PROBLEM TO SOLVE:
Scan the material below for "flex", then return each line that contains it.

═══

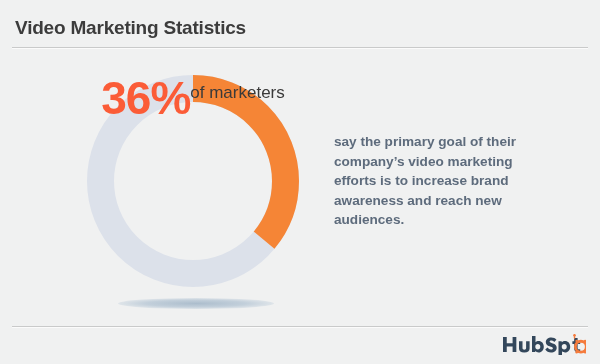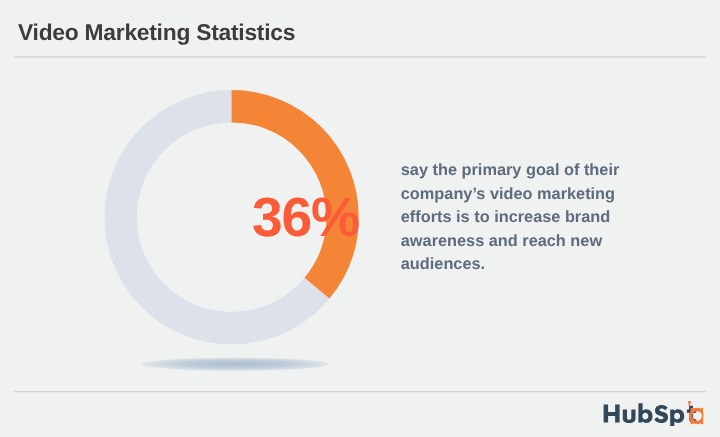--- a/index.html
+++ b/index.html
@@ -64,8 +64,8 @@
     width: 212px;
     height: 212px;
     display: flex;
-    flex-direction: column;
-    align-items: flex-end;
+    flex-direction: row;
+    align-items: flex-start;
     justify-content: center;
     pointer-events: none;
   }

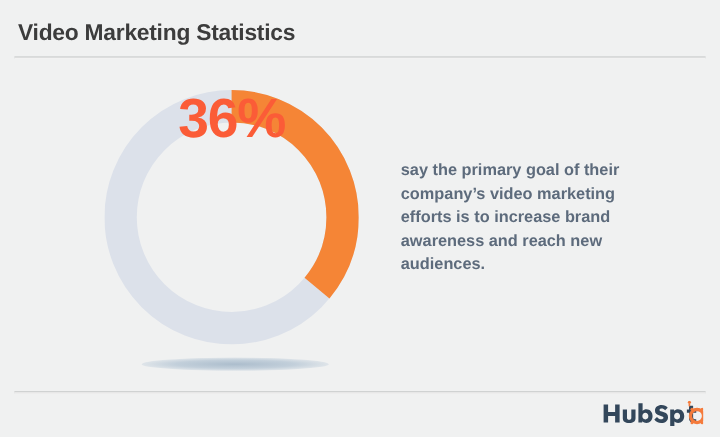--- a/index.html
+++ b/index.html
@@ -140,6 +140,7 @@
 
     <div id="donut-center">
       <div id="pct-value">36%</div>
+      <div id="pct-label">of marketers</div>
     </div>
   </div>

═══

RESPONSE TO THE TASK:
     display: flex;
-    flex-direction: column;
-    align-items: flex-end;
+    flex-direction: row;
+    align-items: flex-start;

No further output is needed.